Met Office Forecast Colder Weather And Chance of Snow
By Sofy Robertson
After a relatively mild winter with interspersed cold snaps, the Met Office have today reported that there are signs that cold winter weather resulting from sudden stratospheric warming event is on the way to the UK.
Uncertainty remains over how quickly the effects of this sudden stratospheric warming will spread from the stratosphere to the troposphere and thus what the impact of this warming event will be on weather conditions in the UK. Unlike last year’s ‘Beast from the East’, this event is burrowing down through the atmosphere relatively slowly. Deputy Chief Meteorologist, Martin Young said:
“The latest forecast suggests the highest risk of any severe wintry weather is from late January and into February. Whether cold spells will be brought about by Arctic air arriving from the north or easterly flows arriving from the continent remains uncertain.

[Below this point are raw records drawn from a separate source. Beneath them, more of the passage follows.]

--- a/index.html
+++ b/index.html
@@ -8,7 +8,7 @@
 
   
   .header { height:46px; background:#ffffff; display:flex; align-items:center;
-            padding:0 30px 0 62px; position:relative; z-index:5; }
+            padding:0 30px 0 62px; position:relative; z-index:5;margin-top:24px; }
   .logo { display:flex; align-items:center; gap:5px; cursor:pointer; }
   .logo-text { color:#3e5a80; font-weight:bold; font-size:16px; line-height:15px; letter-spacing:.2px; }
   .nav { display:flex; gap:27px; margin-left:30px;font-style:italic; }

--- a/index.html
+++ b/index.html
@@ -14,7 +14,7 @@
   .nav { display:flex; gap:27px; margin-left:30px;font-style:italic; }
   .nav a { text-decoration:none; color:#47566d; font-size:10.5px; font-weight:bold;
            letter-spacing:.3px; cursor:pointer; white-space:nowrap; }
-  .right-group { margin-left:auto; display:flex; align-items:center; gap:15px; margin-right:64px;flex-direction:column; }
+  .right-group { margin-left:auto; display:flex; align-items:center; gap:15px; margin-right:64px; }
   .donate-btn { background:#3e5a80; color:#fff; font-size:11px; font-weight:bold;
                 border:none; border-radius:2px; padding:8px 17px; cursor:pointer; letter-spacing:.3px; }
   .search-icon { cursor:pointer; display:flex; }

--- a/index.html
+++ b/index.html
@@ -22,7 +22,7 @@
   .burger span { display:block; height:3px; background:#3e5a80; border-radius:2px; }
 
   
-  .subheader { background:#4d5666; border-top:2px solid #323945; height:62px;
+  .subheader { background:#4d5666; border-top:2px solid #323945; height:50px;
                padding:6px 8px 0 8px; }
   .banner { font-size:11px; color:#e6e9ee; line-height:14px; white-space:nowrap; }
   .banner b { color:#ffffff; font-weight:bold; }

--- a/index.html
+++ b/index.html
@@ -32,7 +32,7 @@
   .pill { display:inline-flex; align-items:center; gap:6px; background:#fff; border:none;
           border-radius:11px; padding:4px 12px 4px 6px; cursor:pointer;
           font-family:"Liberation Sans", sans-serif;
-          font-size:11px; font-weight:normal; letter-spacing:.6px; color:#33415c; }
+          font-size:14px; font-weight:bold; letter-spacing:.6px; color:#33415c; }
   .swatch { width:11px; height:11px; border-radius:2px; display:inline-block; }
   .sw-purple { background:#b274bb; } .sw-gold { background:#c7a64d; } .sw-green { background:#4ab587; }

“However, before this happens we expect a rather changeable and relatively mild spell over the weekend and early next week, with some rain for most of us.
“From the middle of next week, and especially during the last week of January and into early February, there is an increased likelihood of cold weather becoming established across all of the UK. This would bring an enhanced risk of snow and widespread frost almost anywhere across the UK, but particularly across northern parts. However, the cold weather may not affect the whole of the UK and it is still possible that some milder and wetter interludes will intersperse this generally cold period, especially in the south.” (Met Office )
According to the latest research from the Met office, two thirds of British people have been caught out by severe weather. To help keep the public informed and assist them to prepare for severe weather at any point in the year, the Met Office has partnered with the Cabinet Office to create a Weather Ready service which provides expert advice on travel, as well as advice on protecting your home, health and wellbeing.